Exercise aim =
Would you retype the lines from the one that holds "(136, 416) none" to the final line of the entries below, both ends included and exactly as written, but without pictures?

[Dataset content]

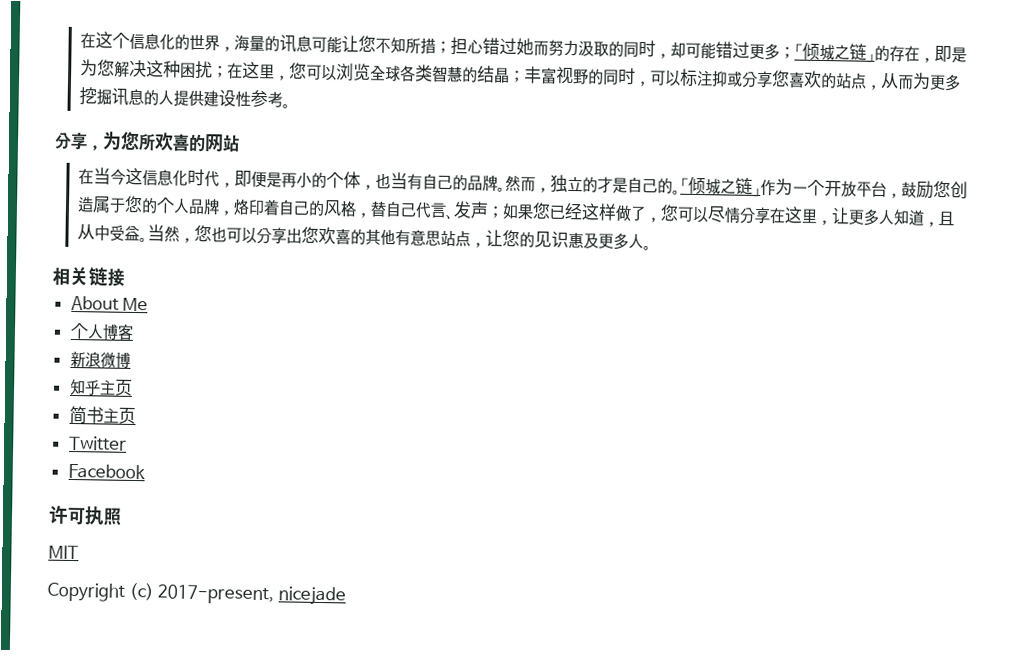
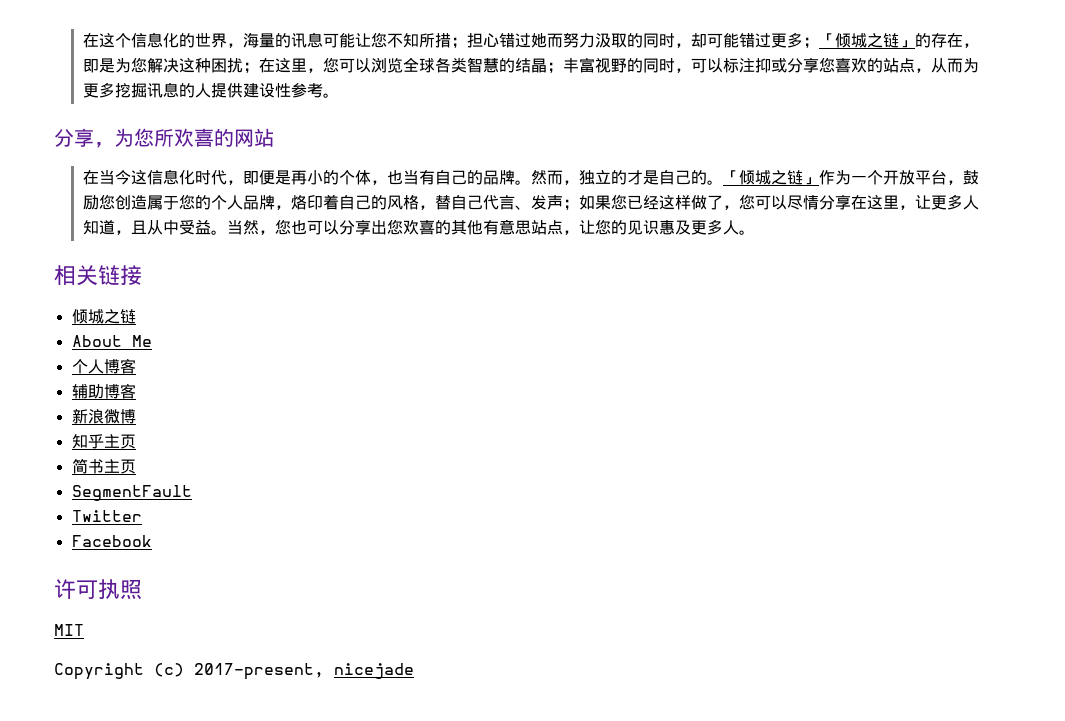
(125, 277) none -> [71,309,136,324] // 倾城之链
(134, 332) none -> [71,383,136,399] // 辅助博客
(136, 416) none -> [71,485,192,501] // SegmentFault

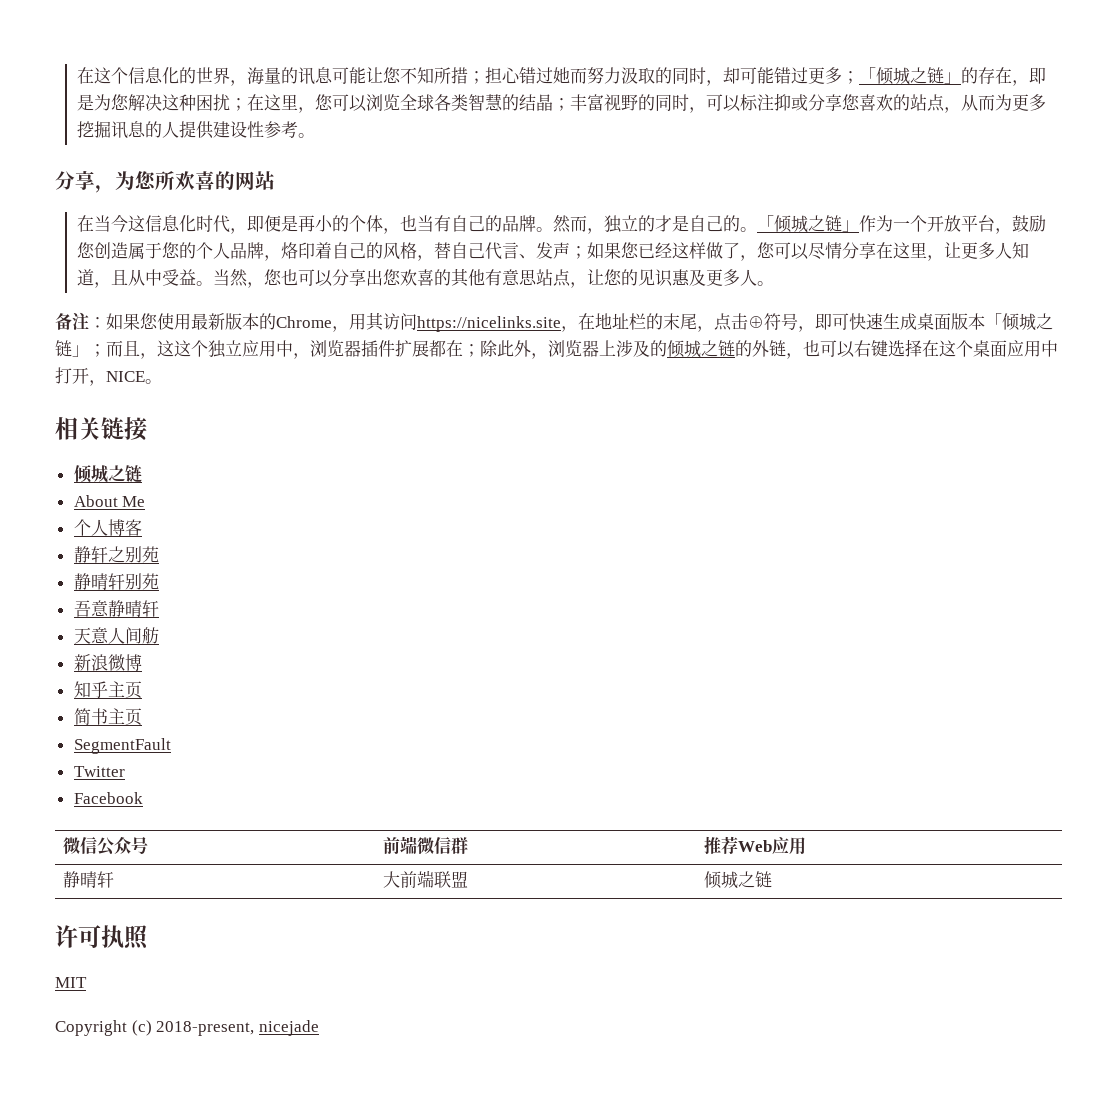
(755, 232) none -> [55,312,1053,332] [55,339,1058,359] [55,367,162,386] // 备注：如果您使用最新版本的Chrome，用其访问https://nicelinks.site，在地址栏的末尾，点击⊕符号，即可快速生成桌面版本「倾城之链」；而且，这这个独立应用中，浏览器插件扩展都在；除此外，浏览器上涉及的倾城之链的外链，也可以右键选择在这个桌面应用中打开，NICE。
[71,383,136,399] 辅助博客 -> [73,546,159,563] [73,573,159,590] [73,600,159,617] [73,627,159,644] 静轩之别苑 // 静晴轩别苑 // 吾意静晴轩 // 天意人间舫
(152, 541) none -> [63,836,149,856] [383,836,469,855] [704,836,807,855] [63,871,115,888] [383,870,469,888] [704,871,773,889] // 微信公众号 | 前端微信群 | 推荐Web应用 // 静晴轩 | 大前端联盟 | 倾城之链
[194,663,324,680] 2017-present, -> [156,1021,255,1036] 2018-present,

[/Dataset content]

Exercise answer =
(136, 416) none -> [71,485,192,501] // SegmentFault

(755, 232) none -> [55,312,1053,332] [55,339,1058,359] [55,367,162,386] // 备注：如果您使用最新版本的Chrome，用其访问https://nicelinks.site，在地址栏的末尾，点击⊕符号，即可快速生成桌面版本「倾城之链」；而且，这这个独立应用中，浏览器插件扩展都在；除此外，浏览器上涉及的倾城之链的外链，也可以右键选择在这个桌面应用中打开，NICE。
[71,383,136,399] 辅助博客 -> [73,546,159,563] [73,573,159,590] [73,600,159,617] [73,627,159,644] 静轩之别苑 // 静晴轩别苑 // 吾意静晴轩 // 天意人间舫
(152, 541) none -> [63,836,149,856] [383,836,469,855] [704,836,807,855] [63,871,115,888] [383,870,469,888] [704,871,773,889] // 微信公众号 | 前端微信群 | 推荐Web应用 // 静晴轩 | 大前端联盟 | 倾城之链
[194,663,324,680] 2017-present, -> [156,1021,255,1036] 2018-present,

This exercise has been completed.